LGFeb 2, 2024Code
TESSERACT: Eliminating Experimental Bias in Malware Classification across Space and Time (Extended Version)Zeliang Kan, Shae McFadden, Daniel Arp et al.
Machine learning (ML) plays a pivotal role in detecting malicious software. Despite the high F1-scores reported in numerous studies reaching upwards of 0.99, the issue is not completely solved. Malware detectors often experience performance decay due to constantly evolving operating systems and attack methods, which can render previously learned knowledge insufficient for accurate decision-making on new inputs.
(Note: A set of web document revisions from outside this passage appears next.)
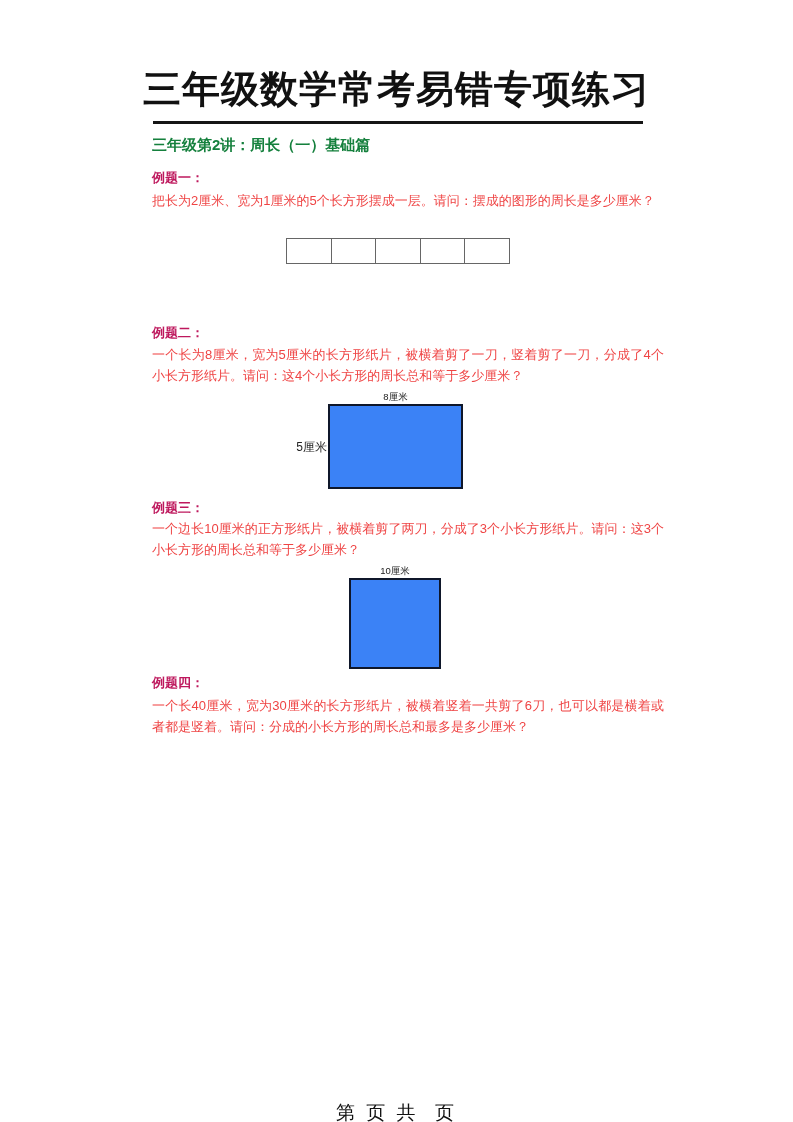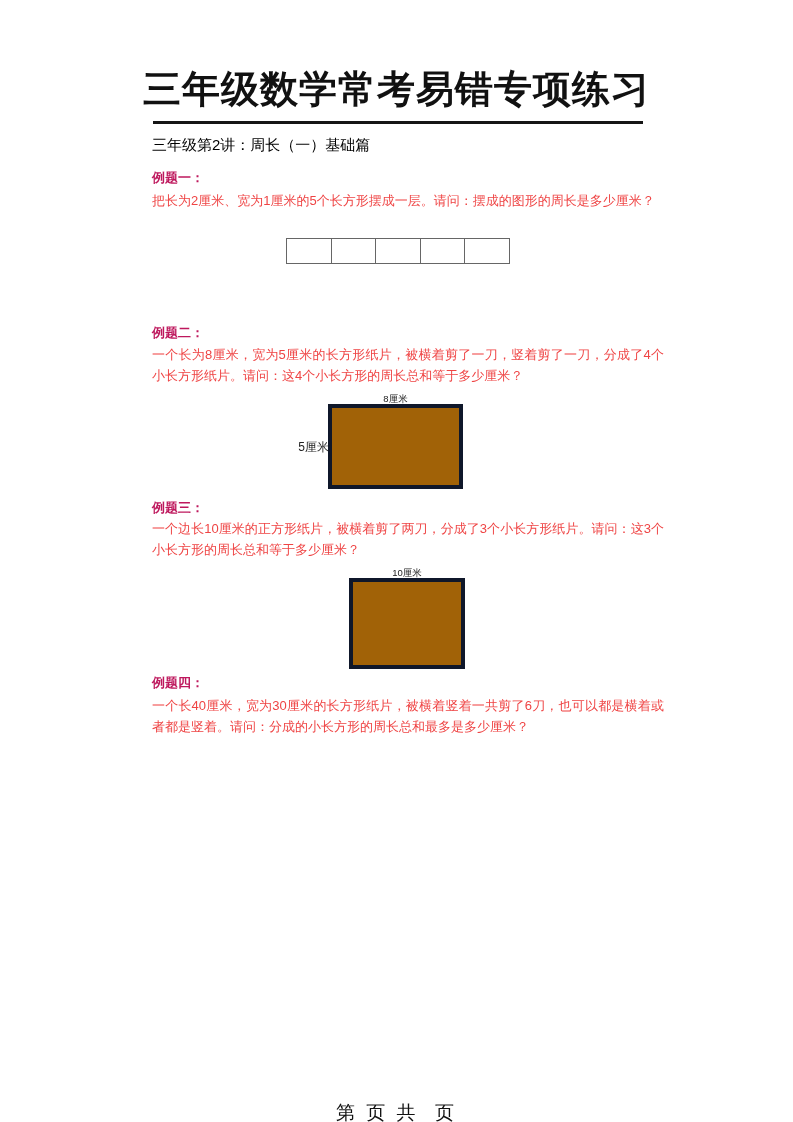"三年级第2讲：周长（一）基础篇" .subtitle { color: #000000 -> #15803d; font-weight: 400 -> 700 }
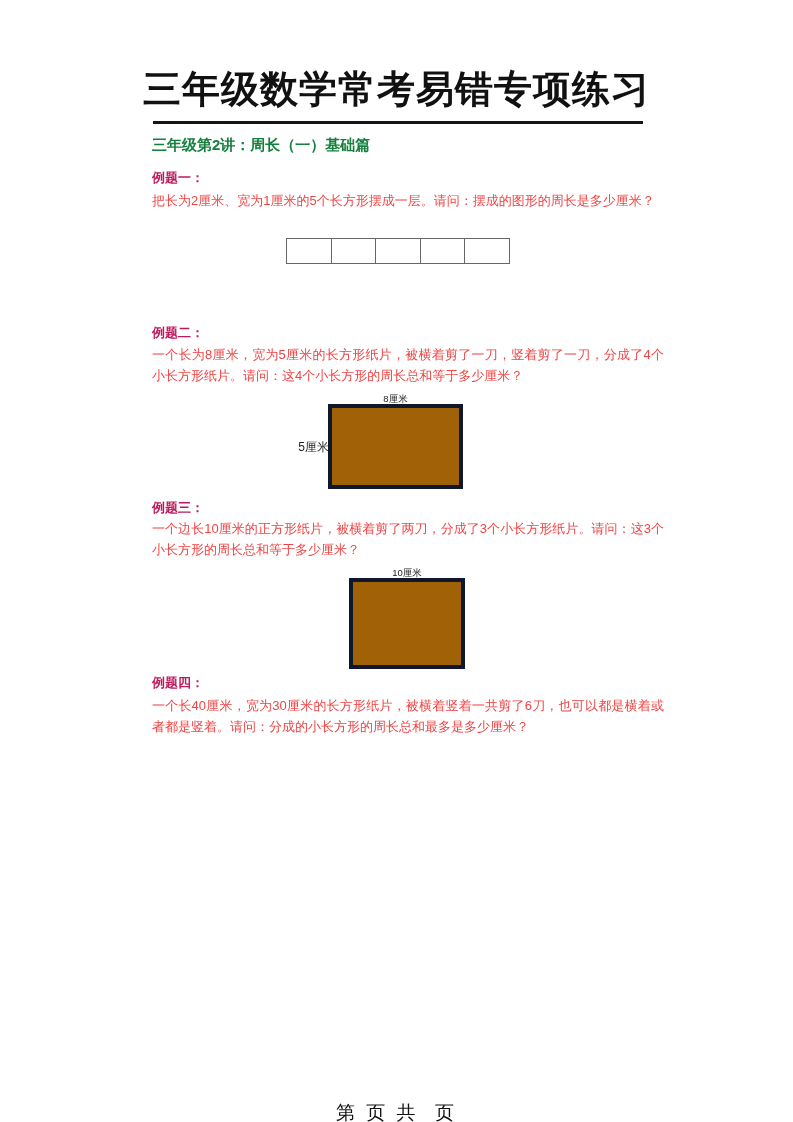"8厘米" .fig-rect { background: #a16207 -> #3b82f6; border: 4px solid #0f172a -> 2px solid #0f172a }
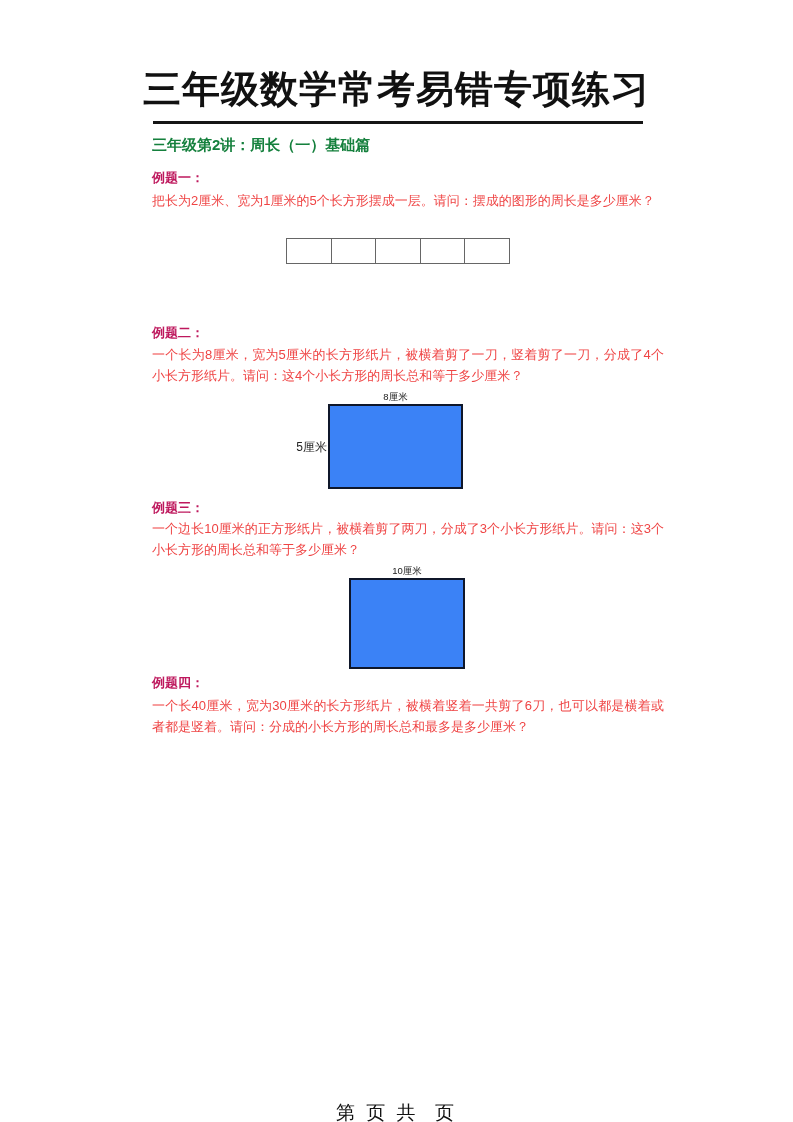"10厘米" .fig-3 { width: 116px -> 92px }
This paper argues that commonly reported results are inflated due to two pervasive sources of experimental bias in the detection task: spatial bias caused by data distributions that are not representative of a real-world deployment; and temporal bias caused by incorrect time splits of data, leading to unrealistic configurations. To address these biases, we introduce a set of constraints for fair experiment design, and propose a new metric, AUT, for classifier robustness in real-world settings. We additionally propose an algorithm designed to tune training data to enhance classifier performance. Finally, we present TESSERACT, an open-source framework for realistic classifier comparison. Our evaluation encompasses both traditional ML and deep learning methods, examining published works on an extensive Android dataset with 259,230 samples over a five-year span. Additionally, we conduct case studies in the Windows PE and PDF domains. Our findings identify the existence of biases in previous studies and reveal that significant performance enhancements are possible through appropriate, periodic tuning. We explore how mitigation strategies may support in achieving a more stable and better performance over time by employing multiple strategies to delay performance decay.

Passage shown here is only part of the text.